[[ RECORDS FOR THE EXERCISE, beginning ]]

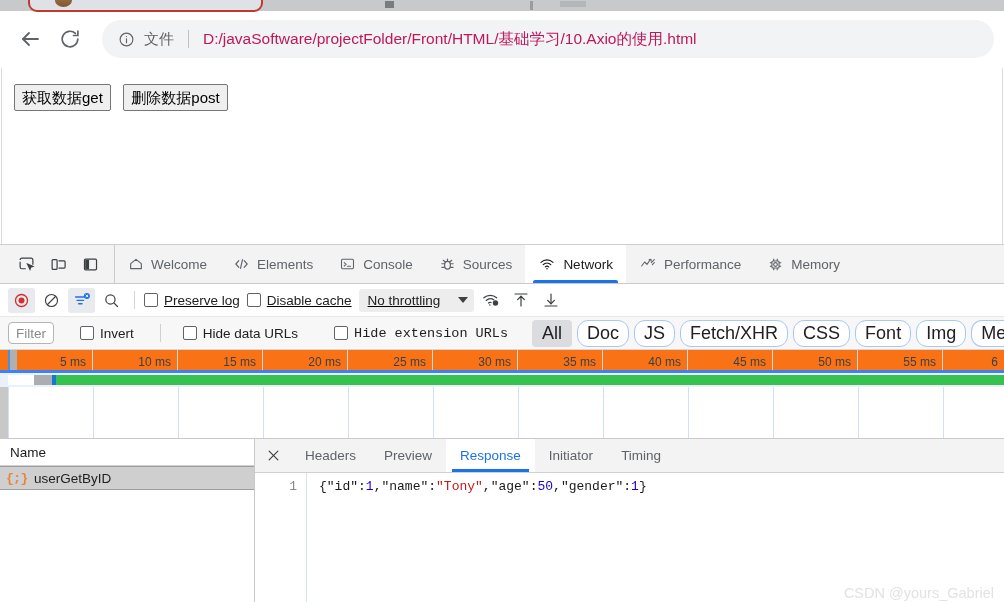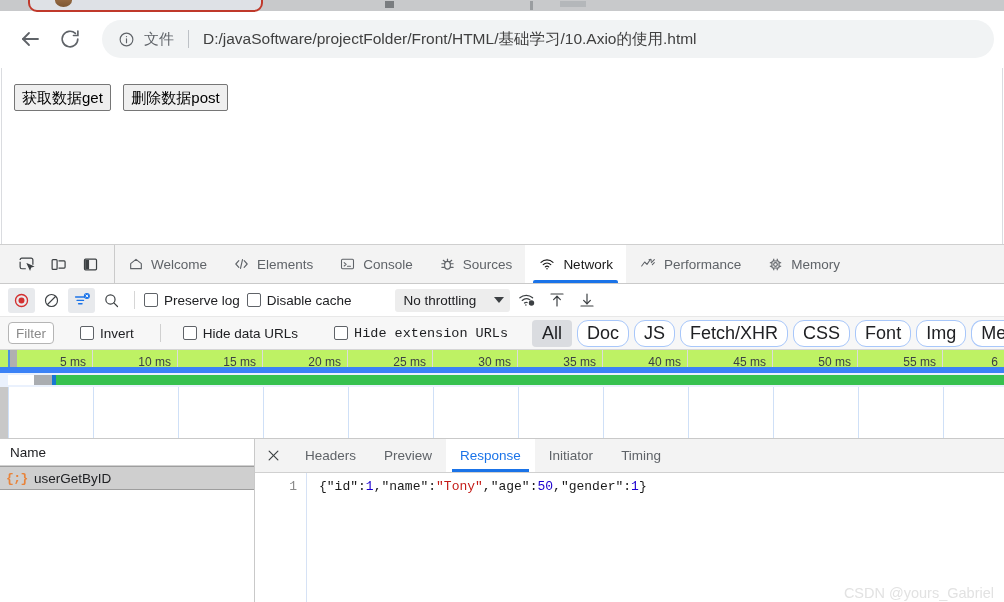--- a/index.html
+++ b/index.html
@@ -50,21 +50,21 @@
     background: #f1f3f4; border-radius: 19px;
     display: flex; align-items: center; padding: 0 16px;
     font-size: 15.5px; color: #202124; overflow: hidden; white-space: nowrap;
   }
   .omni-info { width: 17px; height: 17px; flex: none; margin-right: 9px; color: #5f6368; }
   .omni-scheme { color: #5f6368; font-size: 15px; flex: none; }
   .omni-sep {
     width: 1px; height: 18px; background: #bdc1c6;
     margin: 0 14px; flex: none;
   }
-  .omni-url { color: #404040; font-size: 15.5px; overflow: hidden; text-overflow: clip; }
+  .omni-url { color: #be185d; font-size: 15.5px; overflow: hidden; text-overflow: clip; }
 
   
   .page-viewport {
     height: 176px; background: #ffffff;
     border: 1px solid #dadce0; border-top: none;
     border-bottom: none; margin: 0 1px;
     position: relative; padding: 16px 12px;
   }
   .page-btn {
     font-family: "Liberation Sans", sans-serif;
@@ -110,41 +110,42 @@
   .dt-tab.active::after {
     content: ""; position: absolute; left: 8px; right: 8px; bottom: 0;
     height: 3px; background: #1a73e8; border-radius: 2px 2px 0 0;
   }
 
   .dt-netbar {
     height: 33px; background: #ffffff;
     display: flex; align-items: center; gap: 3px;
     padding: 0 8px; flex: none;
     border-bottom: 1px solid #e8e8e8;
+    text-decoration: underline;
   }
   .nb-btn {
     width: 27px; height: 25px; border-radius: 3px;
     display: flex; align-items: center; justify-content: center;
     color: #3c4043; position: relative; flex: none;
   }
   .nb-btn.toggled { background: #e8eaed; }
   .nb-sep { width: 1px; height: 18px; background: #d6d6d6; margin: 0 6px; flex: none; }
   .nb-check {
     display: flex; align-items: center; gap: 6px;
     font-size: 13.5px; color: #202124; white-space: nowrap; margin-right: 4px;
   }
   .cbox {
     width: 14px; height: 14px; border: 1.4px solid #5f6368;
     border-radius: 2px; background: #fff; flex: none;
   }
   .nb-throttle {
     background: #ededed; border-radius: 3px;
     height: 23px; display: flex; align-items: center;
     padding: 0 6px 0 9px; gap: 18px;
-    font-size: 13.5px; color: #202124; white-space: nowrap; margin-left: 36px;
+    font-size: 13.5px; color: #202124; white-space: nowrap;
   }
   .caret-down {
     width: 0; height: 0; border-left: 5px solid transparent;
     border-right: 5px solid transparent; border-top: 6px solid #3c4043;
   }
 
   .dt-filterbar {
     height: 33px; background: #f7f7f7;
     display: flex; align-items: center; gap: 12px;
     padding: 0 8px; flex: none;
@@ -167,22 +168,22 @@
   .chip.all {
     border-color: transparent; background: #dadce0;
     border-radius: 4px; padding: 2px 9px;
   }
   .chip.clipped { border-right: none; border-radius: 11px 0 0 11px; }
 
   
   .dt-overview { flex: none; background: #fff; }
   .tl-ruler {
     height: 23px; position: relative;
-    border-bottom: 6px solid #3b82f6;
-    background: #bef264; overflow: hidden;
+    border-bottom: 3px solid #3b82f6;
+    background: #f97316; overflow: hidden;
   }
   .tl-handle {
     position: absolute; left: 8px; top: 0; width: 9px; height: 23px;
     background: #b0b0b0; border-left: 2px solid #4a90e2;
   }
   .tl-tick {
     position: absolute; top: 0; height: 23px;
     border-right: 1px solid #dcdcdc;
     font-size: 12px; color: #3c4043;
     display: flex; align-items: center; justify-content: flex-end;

[[ RECORDS FOR THE EXERCISE, end ]]
[[ RECORDS FOR THE EXERCISE, beginning ]]

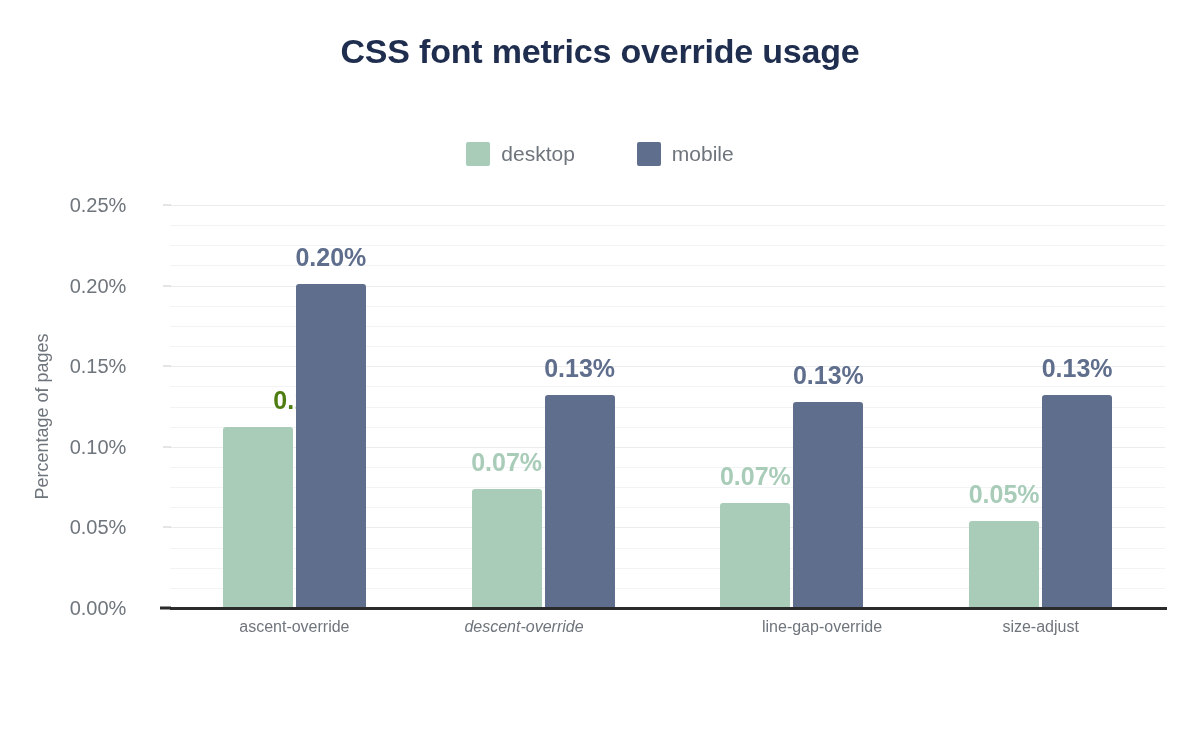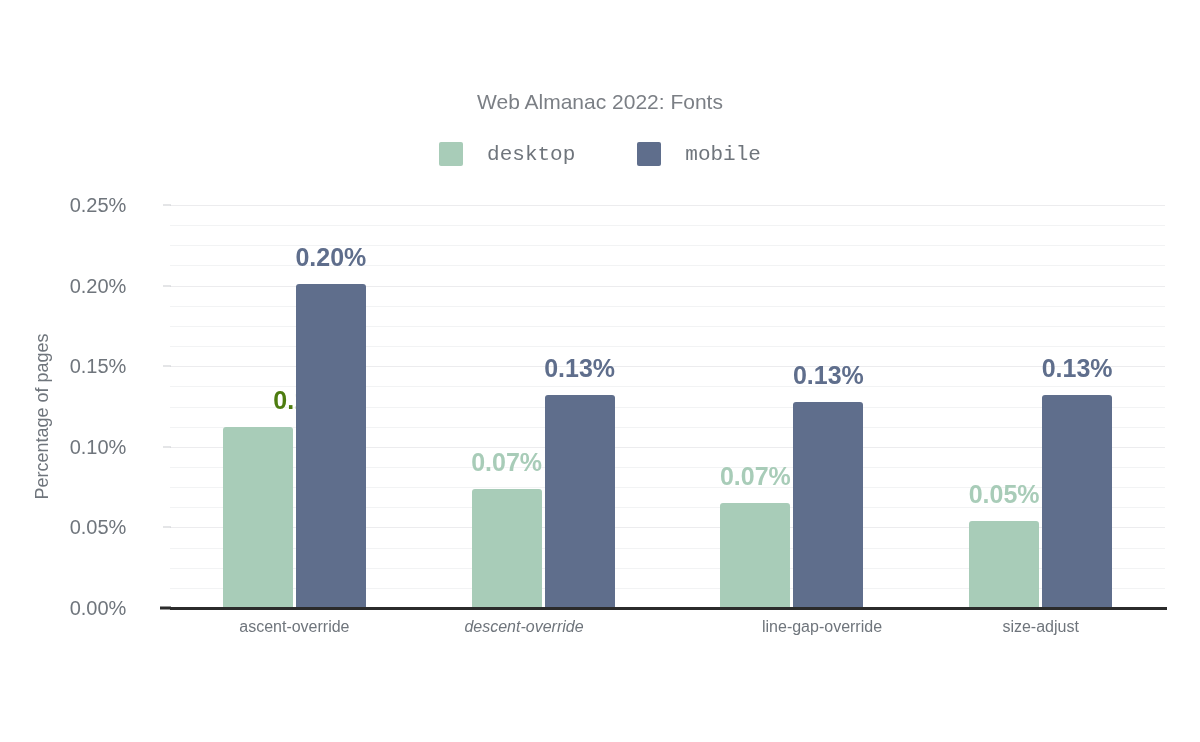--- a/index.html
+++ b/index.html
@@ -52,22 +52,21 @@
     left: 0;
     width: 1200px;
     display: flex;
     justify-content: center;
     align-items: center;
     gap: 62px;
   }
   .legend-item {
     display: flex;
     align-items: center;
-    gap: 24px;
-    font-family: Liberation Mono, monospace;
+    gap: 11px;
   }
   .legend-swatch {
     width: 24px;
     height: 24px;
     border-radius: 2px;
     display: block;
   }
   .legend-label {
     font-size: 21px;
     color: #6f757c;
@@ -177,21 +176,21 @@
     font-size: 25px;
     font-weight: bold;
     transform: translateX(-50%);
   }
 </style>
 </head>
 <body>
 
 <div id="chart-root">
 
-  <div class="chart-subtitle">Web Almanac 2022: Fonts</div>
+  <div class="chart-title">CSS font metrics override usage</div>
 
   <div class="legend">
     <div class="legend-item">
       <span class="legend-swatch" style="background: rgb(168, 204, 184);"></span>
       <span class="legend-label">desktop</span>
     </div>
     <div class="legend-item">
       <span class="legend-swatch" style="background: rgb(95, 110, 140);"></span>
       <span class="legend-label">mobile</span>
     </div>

[[ RECORDS FOR THE EXERCISE, end ]]

**EXERCISE DETAILS**
Which lines in the listing above hold the word "white"? Show each of them.

**OUTPUT OF THE EXERCISE**
     font-size: 15.5px; color: #202124; overflow: hidden; white-space: nowrap;
     font-size: 13.5px; color: #202124; white-space: nowrap; margin-right: 4px;
-    font-size: 13.5px; color: #202124; white-space: nowrap; margin-left: 36px;
+    font-size: 13.5px; color: #202124; white-space: nowrap;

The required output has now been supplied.